● **Work order**:
Reproduce all the records word for word. Omit images.

--- Records shown Enclosed Below ---

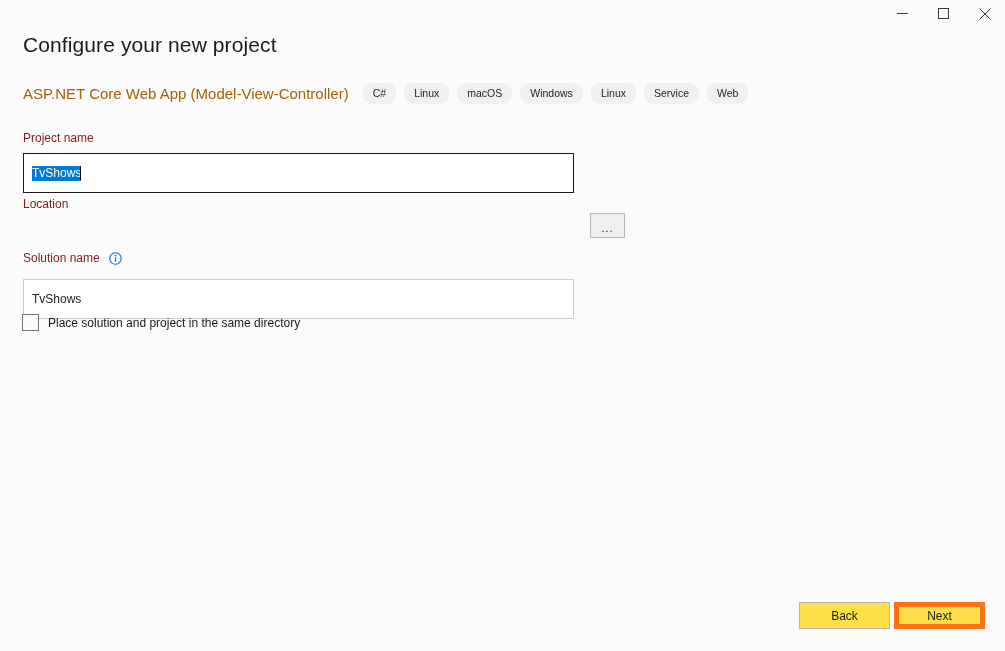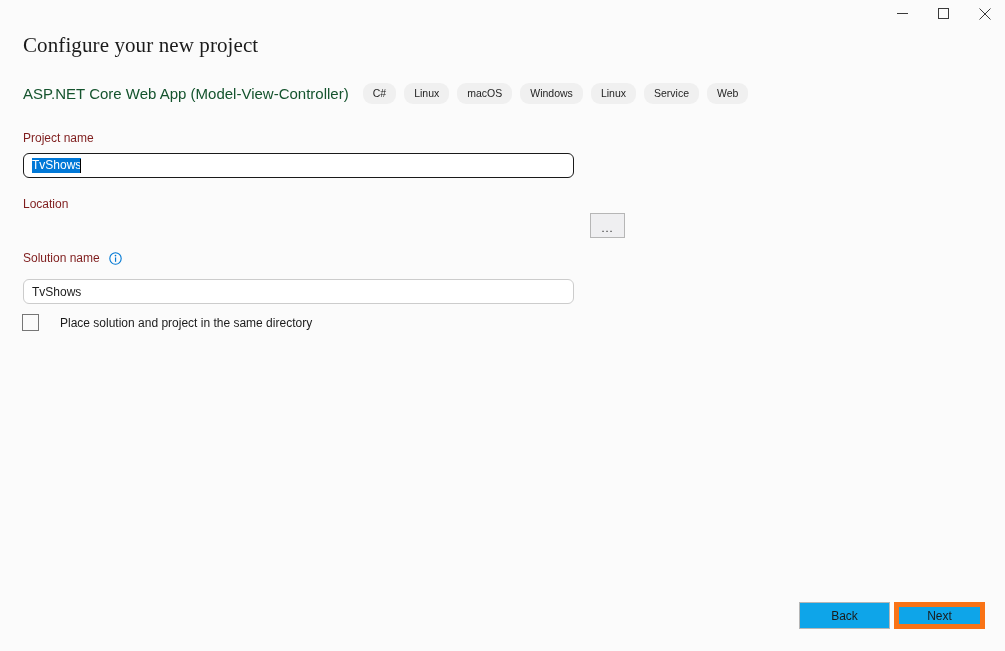"Configure your new project" .page-title { font-family: Liberation Serif, serif -> none }
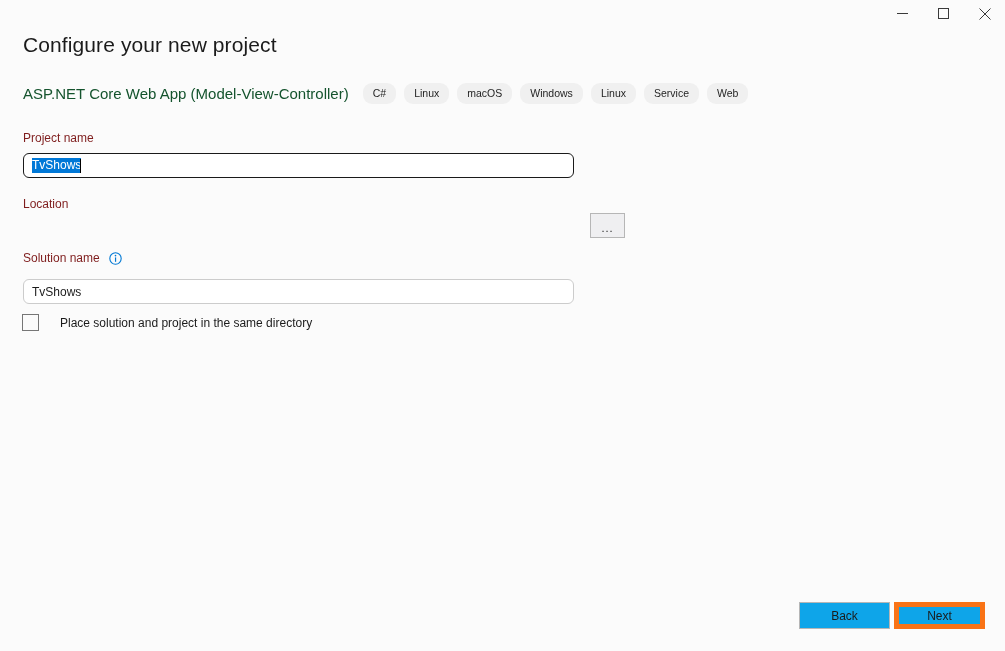"ASP.NET Core Web App" .subhead-title { color: #14532d -> #a16207 }
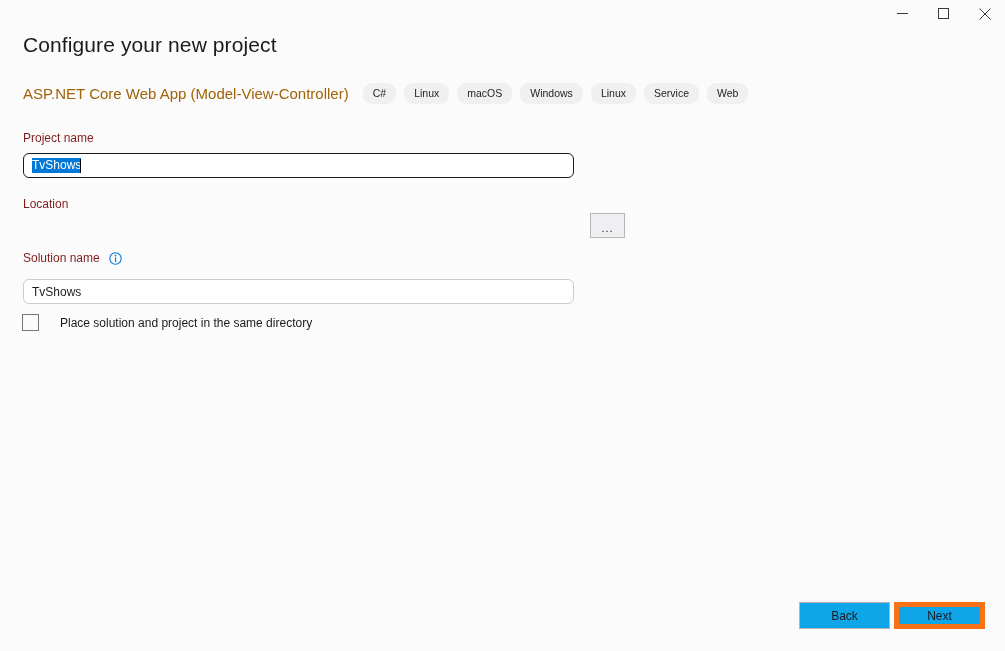"TvShows" .textbox { border-radius: 6px -> none; height: 25px -> 40px }
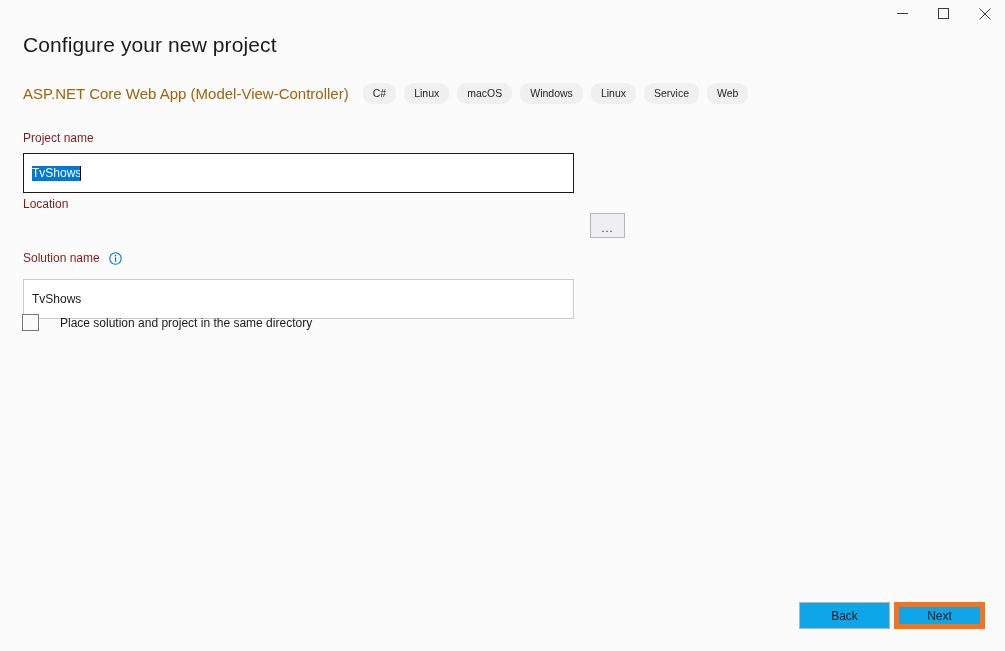"Place solution and project in" .check-label { margin-left: 21px -> 9px }
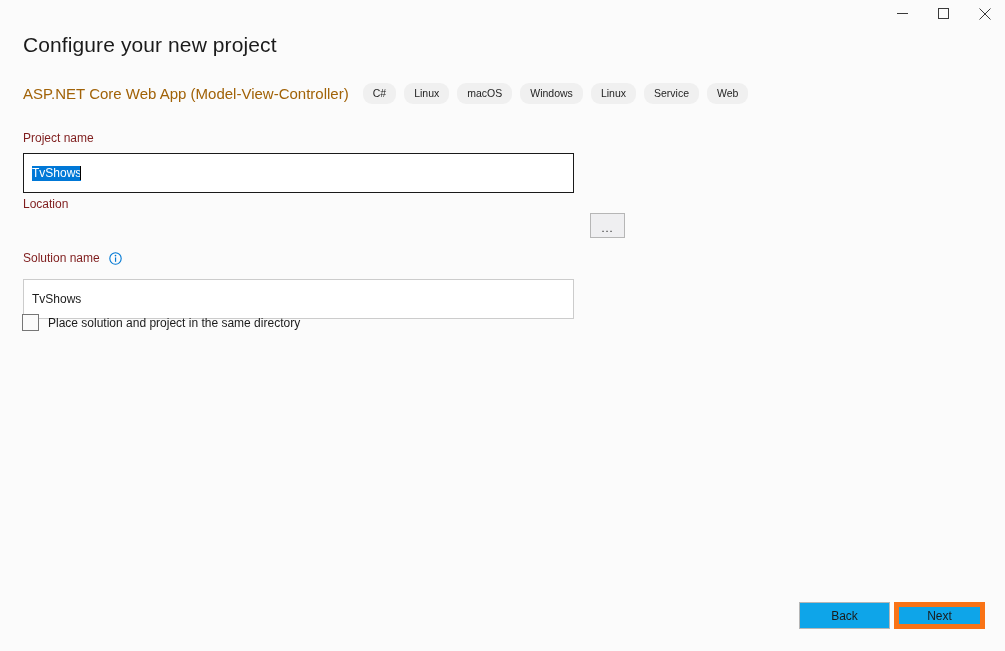"Back" .btn { background: #0ea5e9 -> #fde047 }
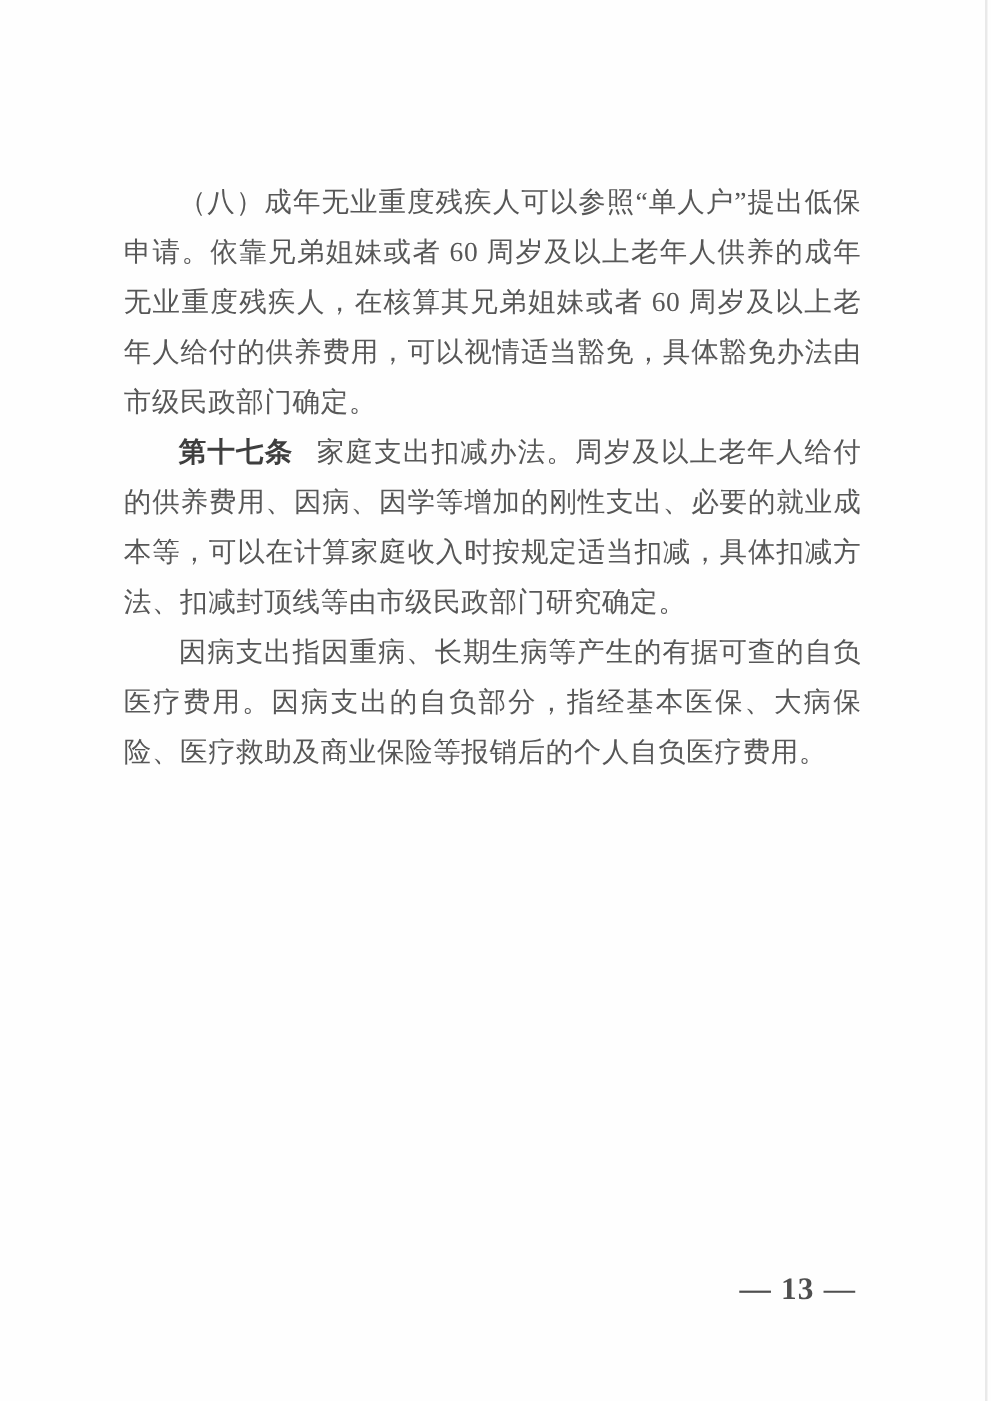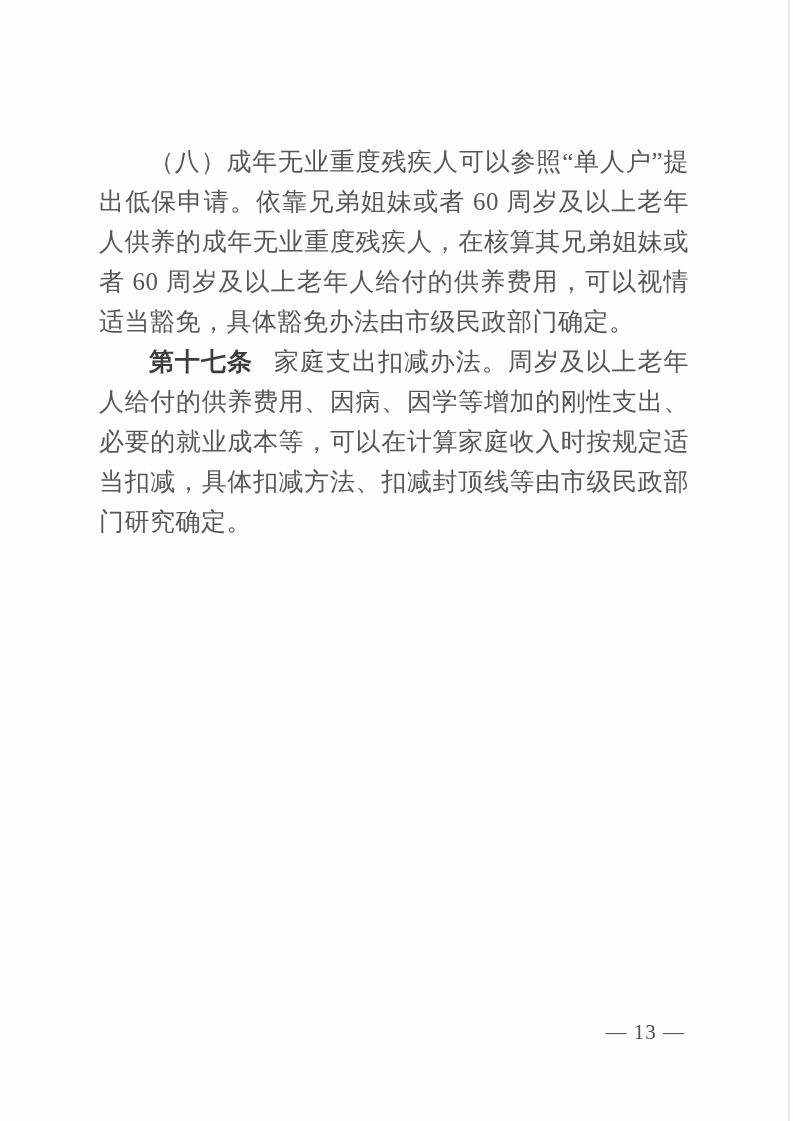"（八）成年无业重度残疾人可以参照“单人户”提出低保申请。依靠兄弟姐妹或者 60" .doc-body { font-size: 25px -> 22px }
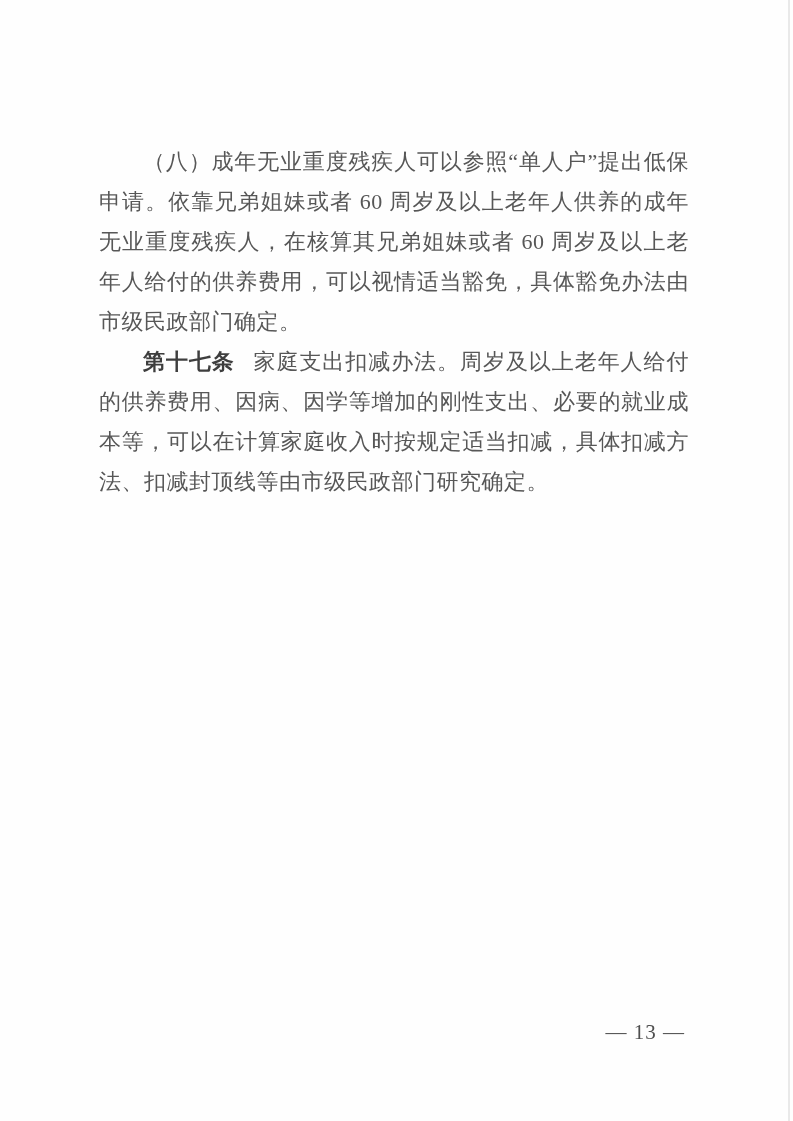"因病支出指因重病、长期生病等产生的有据可查的自负医疗费用。因病支出的自负部分，指" p.para { html: none -> <p><span>因病支出指因重病、长期生病等产生的有据可查的自负医疗费用。因病支出的自负部分，指经基本医保、大病保险、医疗救助及商业保险等报销后的个人自负医疗费用。</span></p> }
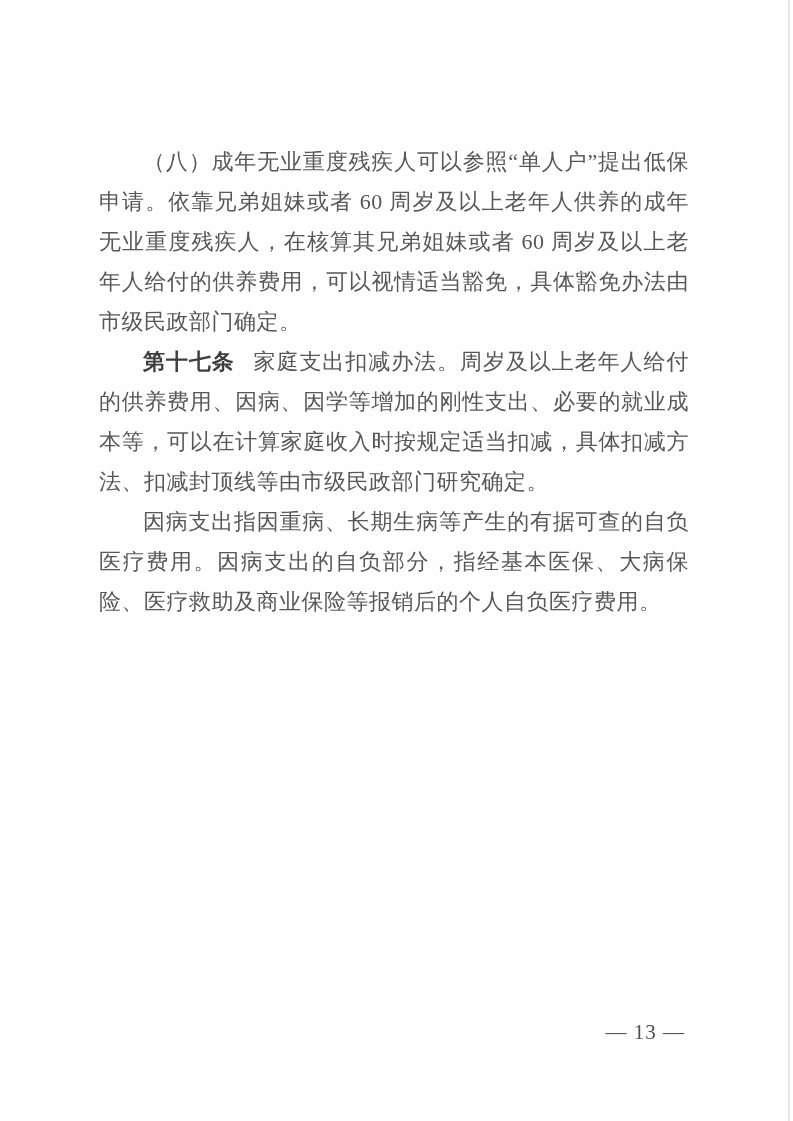"— 13 —" .page-number { font-size: 21px -> 25px; font-weight: none -> bold }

--- End of Enclosed Records shown ---

● **Finished exercise**:
"Configure your new project" .page-title { font-family: Liberation Serif, serif -> none }
"ASP.NET Core Web App" .subhead-title { color: #14532d -> #a16207 }
"TvShows" .textbox { border-radius: 6px -> none; height: 25px -> 40px }
"Place solution and project in" .check-label { margin-left: 21px -> 9px }
"Back" .btn { background: #0ea5e9 -> #fde047 }
"（八）成年无业重度残疾人可以参照“单人户”提出低保申请。依靠兄弟姐妹或者 60" .doc-body { font-size: 25px -> 22px }
"因病支出指因重病、长期生病等产生的有据可查的自负医疗费用。因病支出的自负部分，指" p.para { html: none -> <p><span>因病支出指因重病、长期生病等产生的有据可查的自负医疗费用。因病支出的自负部分，指经基本医保、大病保险、医疗救助及商业保险等报销后的个人自负医疗费用。</span></p> }
"— 13 —" .page-number { font-size: 21px -> 25px; font-weight: none -> bold }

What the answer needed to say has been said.